Kejar Ketinggalan Belajar, Inggris Janjikan Dana Bantu Anak-Anak
MONITORDAY.COM - Menteri Pendidikan Nasional Inggris, Gavin Williamson mengatakan Pemerintah menjanjikan paket dukungan 700 juta pound atau Rp13,9 triliun untuk membantu anak-anak di Inggris mengejar ketinggalan belajar karena pandemi COVID-19.
Seperti diketahui bahwa pandemi COVID-19 telah menutup sekolah untuk sebagian besar siswa.
Sekolah dasar dan menengah bahasa Inggris ditutup untuk sebagian besar siswa mulai 5 Januari sebagai bagian dari tindakan penguncian.

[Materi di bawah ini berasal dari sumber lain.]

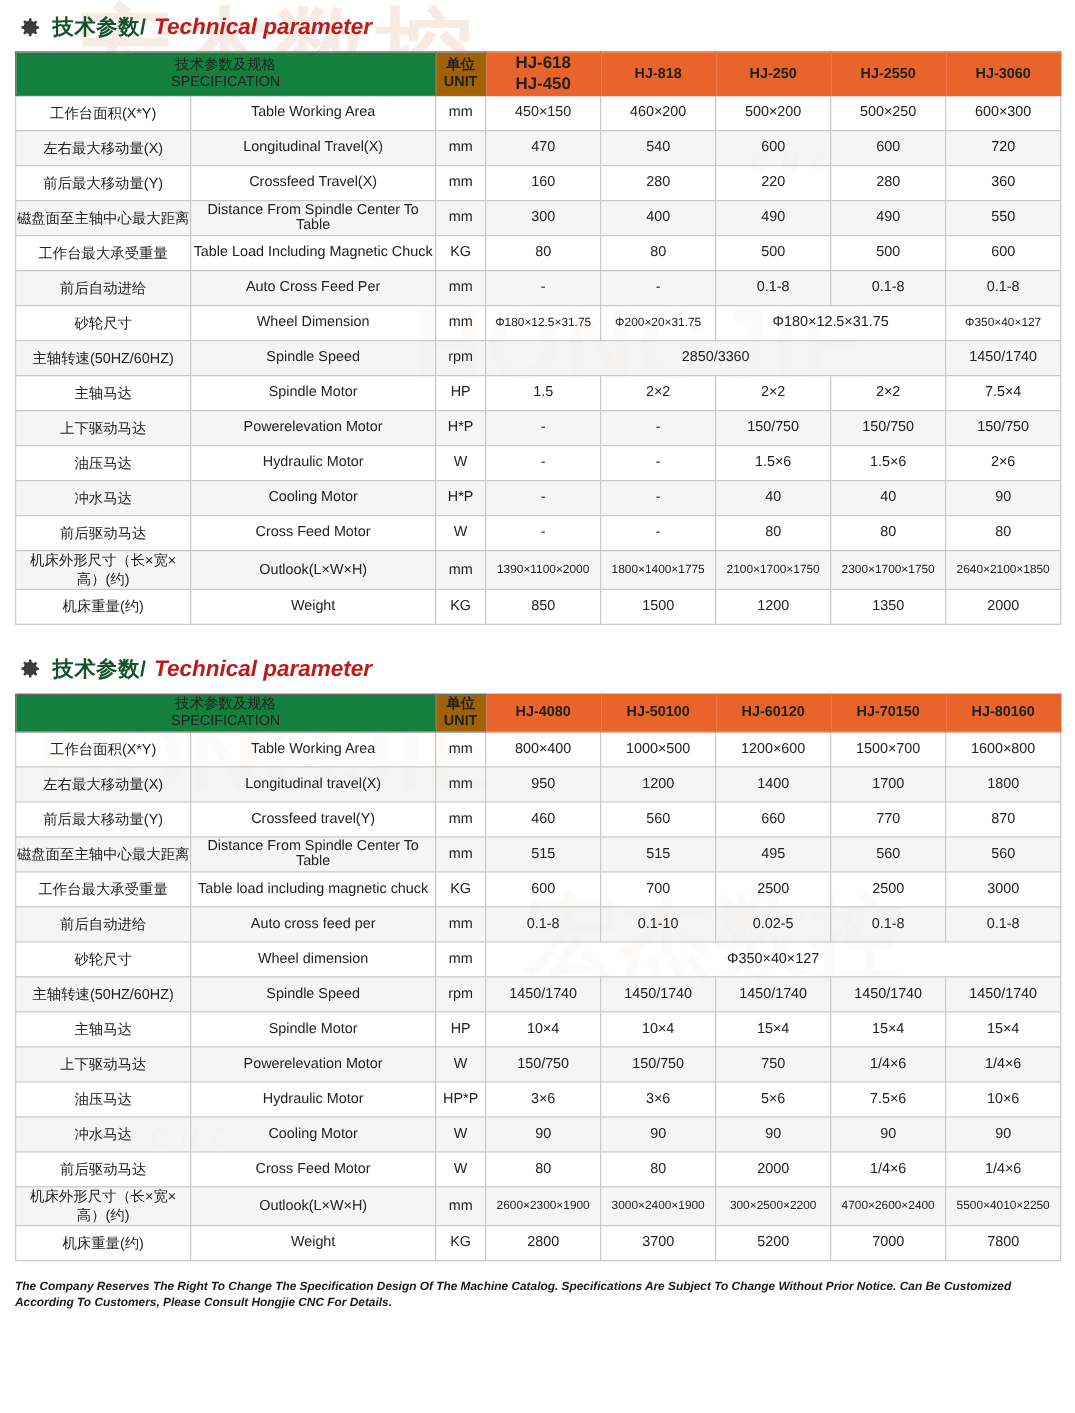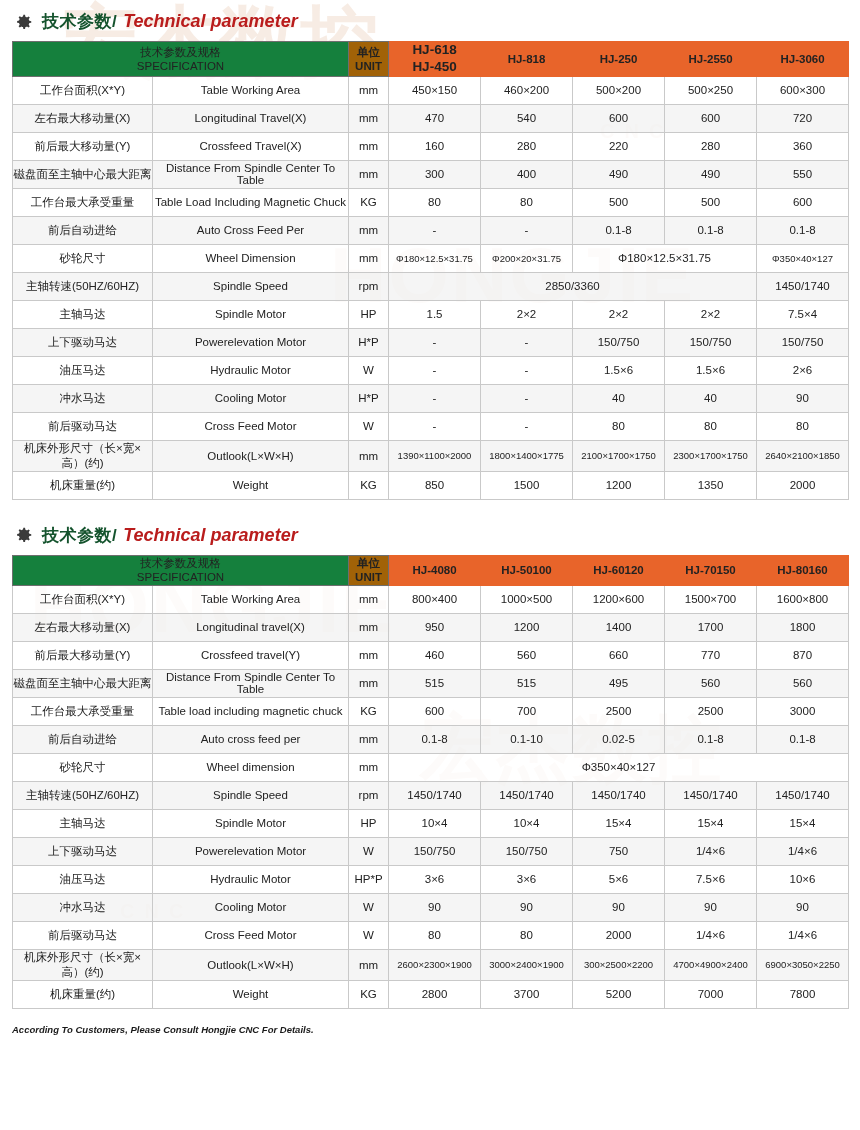--- a/index.html
+++ b/index.html
@@ -520,7 +520,7 @@
           <td class="cell-val small">2600×2300×1900</td>
           <td class="cell-val small">3000×2400×1900</td>
           <td class="cell-val small">300×2500×2200</td>
-          <td class="cell-val small">4700×4900×2400</td>
+          <td class="cell-val small">4700×2600×2400</td>
           <td class="cell-val small">6900×3050×2250</td>
         </tr>
         <tr class="norm">

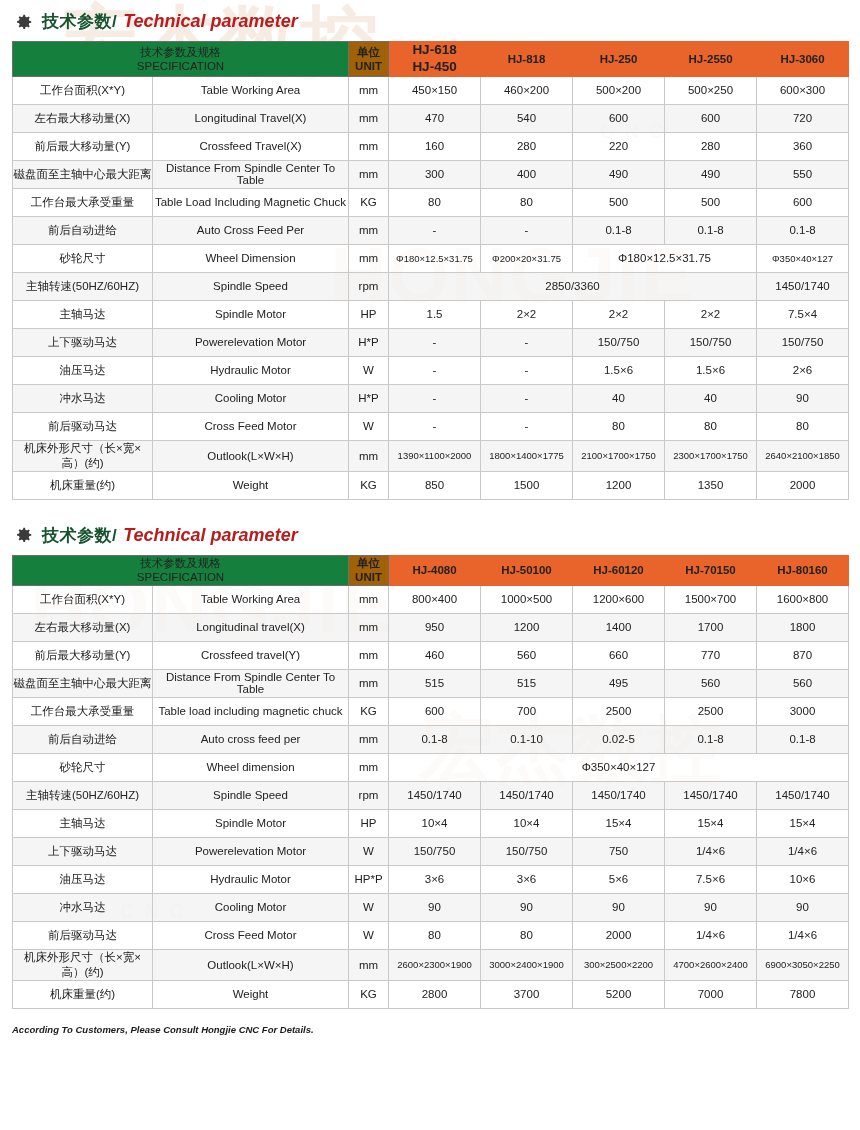--- a/index.html
+++ b/index.html
@@ -521,7 +521,7 @@
           <td class="cell-val small">3000×2400×1900</td>
           <td class="cell-val small">300×2500×2200</td>
           <td class="cell-val small">4700×2600×2400</td>
-          <td class="cell-val small">6900×3050×2250</td>
+          <td class="cell-val small">5500×4010×2250</td>
         </tr>
         <tr class="norm">
           <td class="cell-cn">机床重量(约)</td>

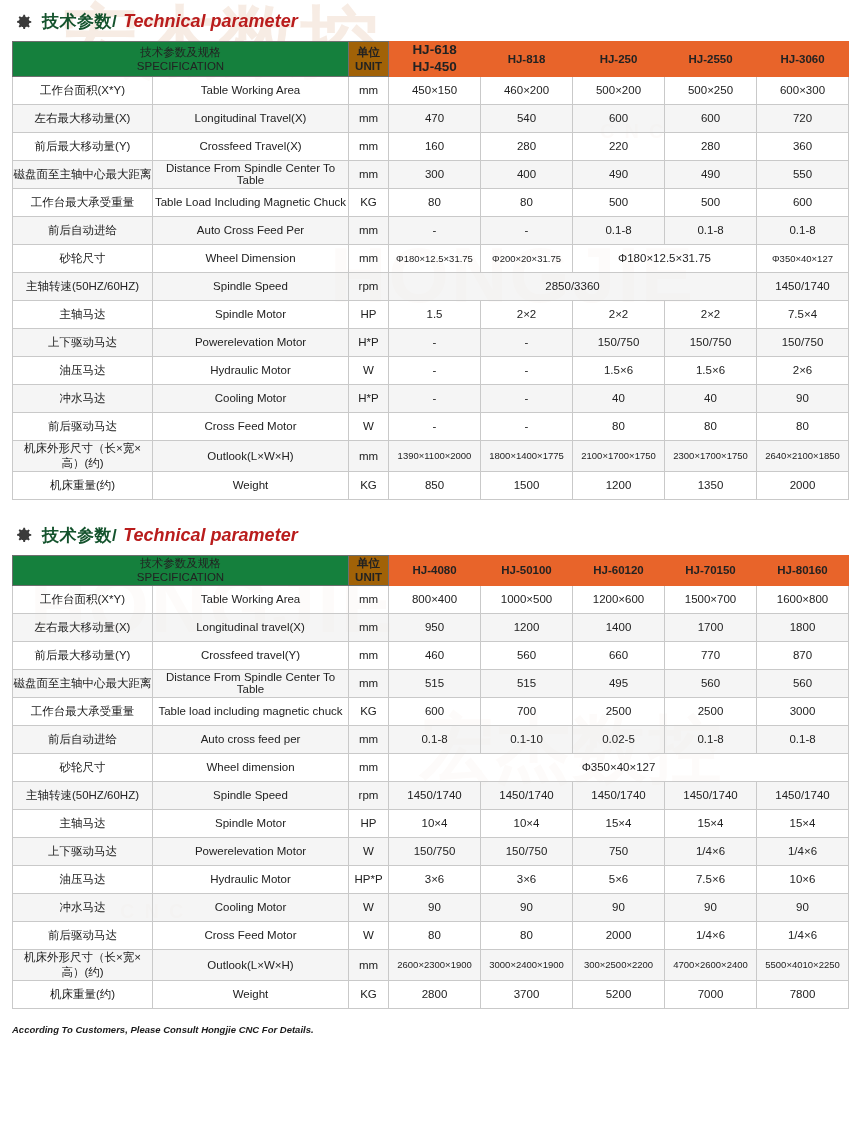--- a/index.html
+++ b/index.html
@@ -537,6 +537,7 @@
     </table>
 
     <div class="footer-note">
+      <div class="en">The Company Reserves The Right To Change The Specification Design Of The Machine Catalog. Specifications Are Subject To Change Without Prior Notice. Can Be Customized</div>
       <div class="en">According To Customers, Please Consult Hongjie CNC For Details.</div>
     </div>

Sekolah dasar dan menengah bahasa Inggris akan dibuka kembali pada 8 Maret di bawah rencana yang diumumkan pada Senin oleh Perdana Menteri Boris Johnson.
Kementerian pendidikan mengatakan pada Rabu (24/2/2021) akan memperkenalkan 'Pemulihan Iuran' yang menargetkan siswa yang kurang beruntung, di samping langkah-langkah lain, di tengah kekhawatiran bahwa mereka dari latar belakang keluarga miskin telah tertinggal.
"Paket tindakan kami akan memberikan dukungan penting kepada anak-anak dan remaja yang paling membutuhkan, memastikan setiap orang memiliki kesempatan yang sama untuk memenuhi potensi mereka tidak peduli latar belakang mereka," Pungkas Williamson.